Thanks, it's good to know that my approach isn't completely off.
Now I need to somehow get rid of the ternary. I tried using ep_square = 0xF8 for none, adding 8, and then clearing the upper 4 bits, but that doesn't seem to work.
I use the Polyglot hash values for my TT. It saves some space since I don't need another dedicated array for the hash values and the current position's TT hash value can be used directly when looking up openings from a Polyglot book.
I maintain castling rights as 4 bits (low order in a byte), setting or clearing them as needed.
I pre-calculate (at program start) the 16 possible castling hash values (index 0 = zero) and use the castling rights bits as an index into the array of 16 hash values. No loops or if statements are required, just a memory fetch.
MOBMAT wrote: ↑Mon Apr 27, 2020 8:02 am
I use the Polyglot hash values for my TT. It saves some space since I don't need another dedicated array for the hash values and the current position's TT hash value can be used directly when looking up openings from a Polyglot book.

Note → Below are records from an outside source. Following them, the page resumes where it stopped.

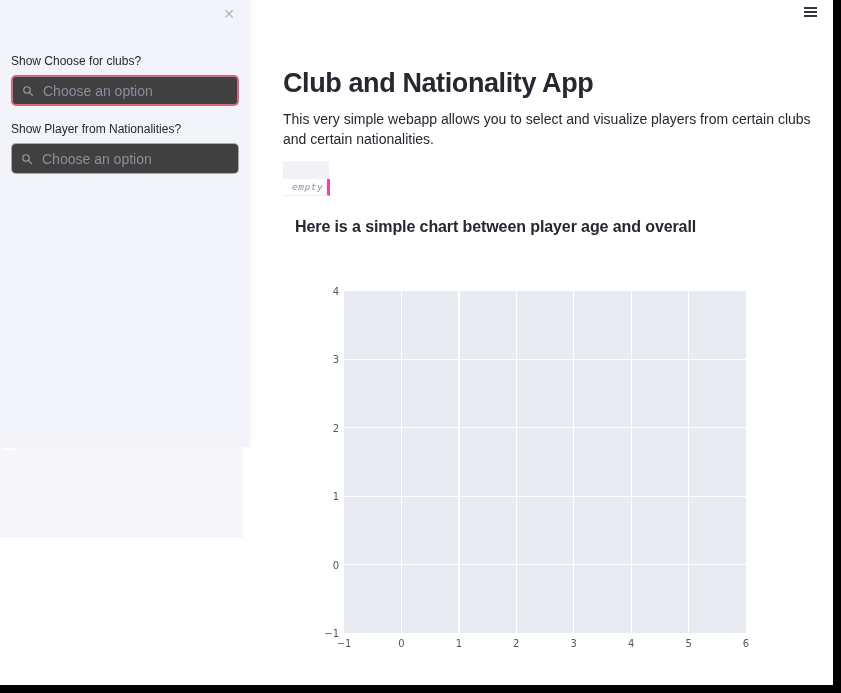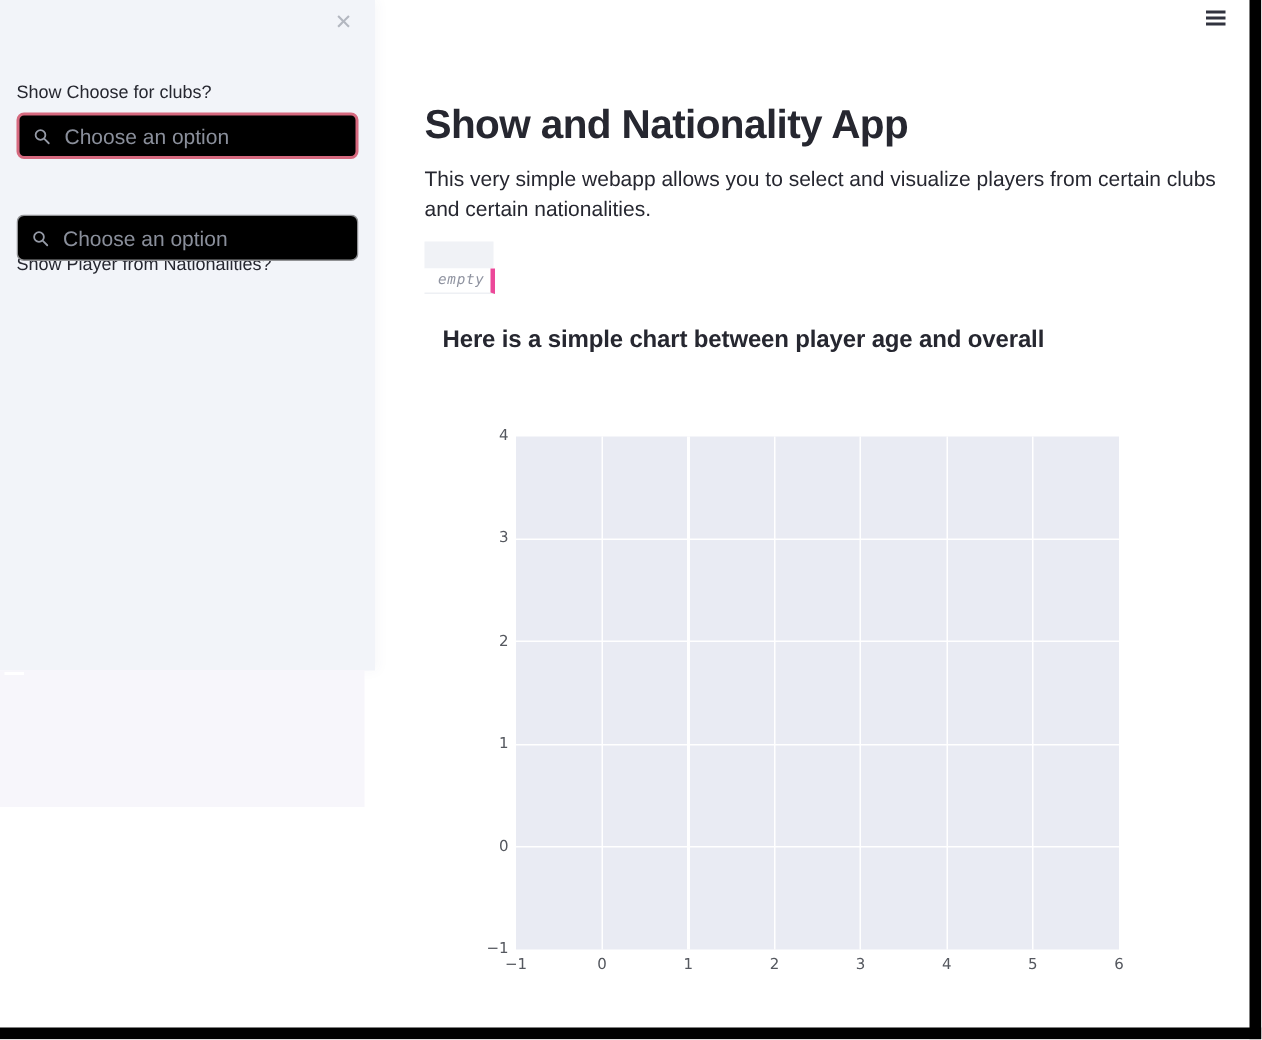"Choose an option" .selectbox { background: #000000 -> #404040 }
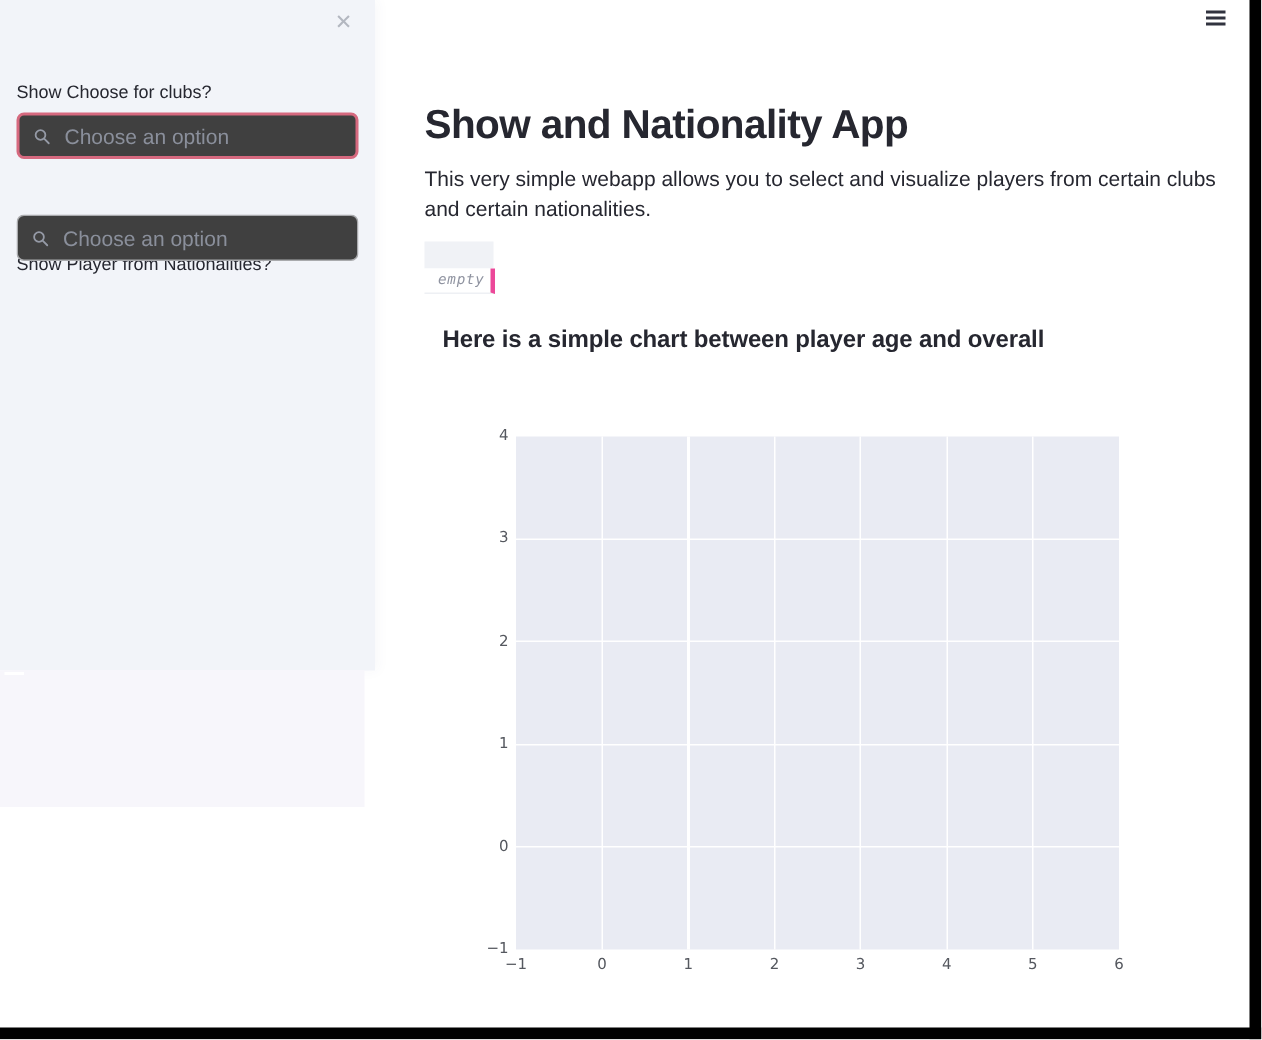"Show and Nationality App" h1.page-title { text: Show -> Club }
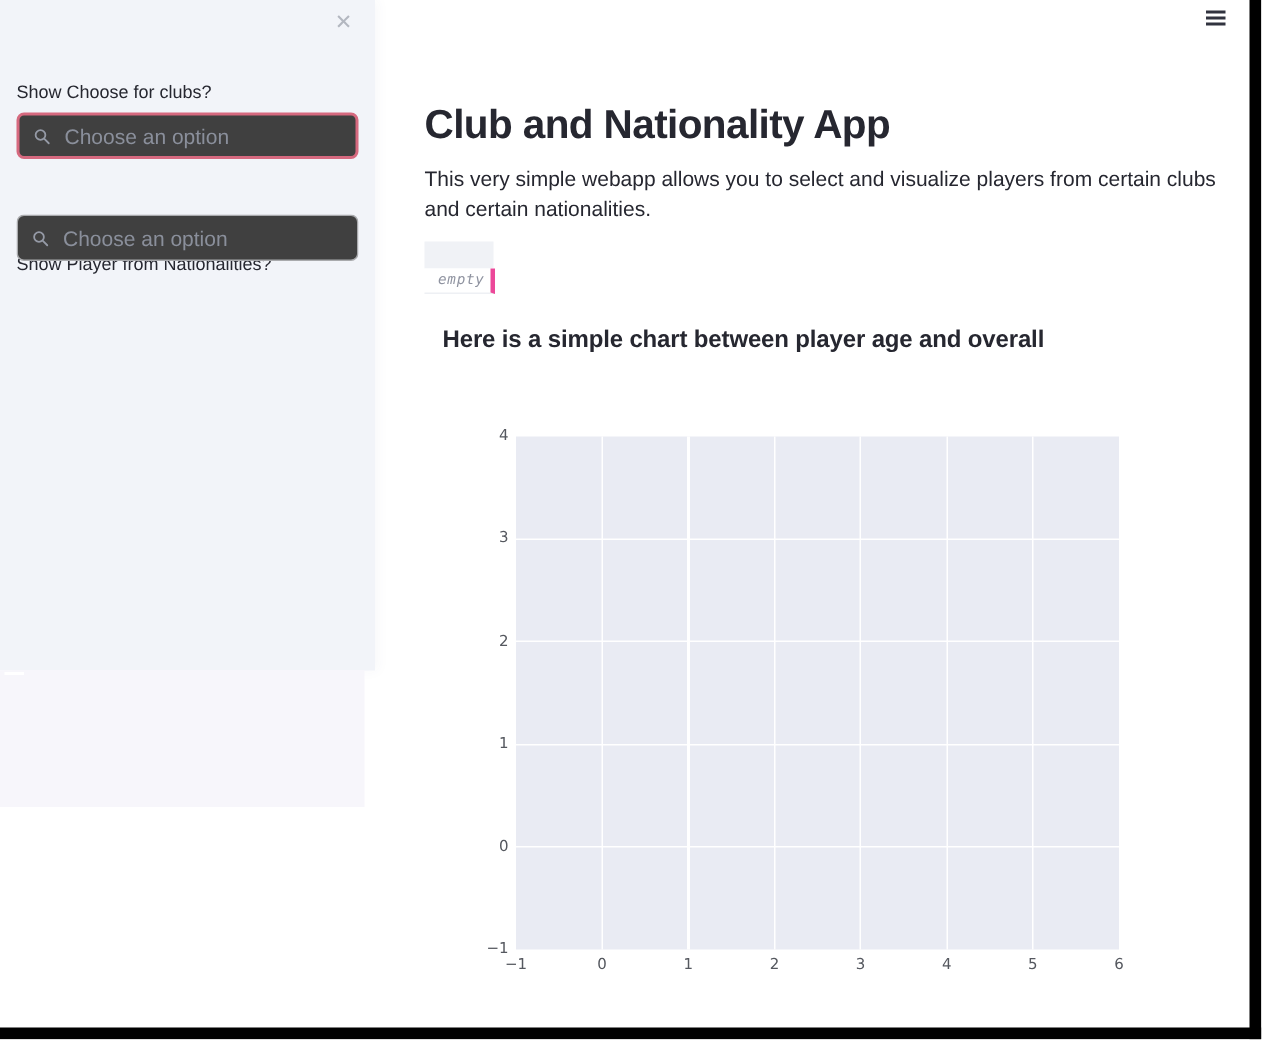"Show Player from Nationalities?" .w-label.lbl-nat { margin-top: 47px -> none }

I maintain castling rights as 4 bits (low order in a byte), setting or clearing them as needed.
I pre-calculate (at program start) the 16 possible castling hash values (index 0 = zero) and use the castling rights bits as an index into the array of 16 hash values. No loops or if statements are required, just a memory fetch.
I couldn't think of a faster way.
If built-in opening book lookup is required, there is indeed no alternative. The speedup is due to the transparent dirty BB replacing the 4-bit castling rights.
I realise that using the macro as it is might be slower than lookup, but consider incremental updates, where a single value to be added to the key would be trivially calculated from the piece/colour/vector.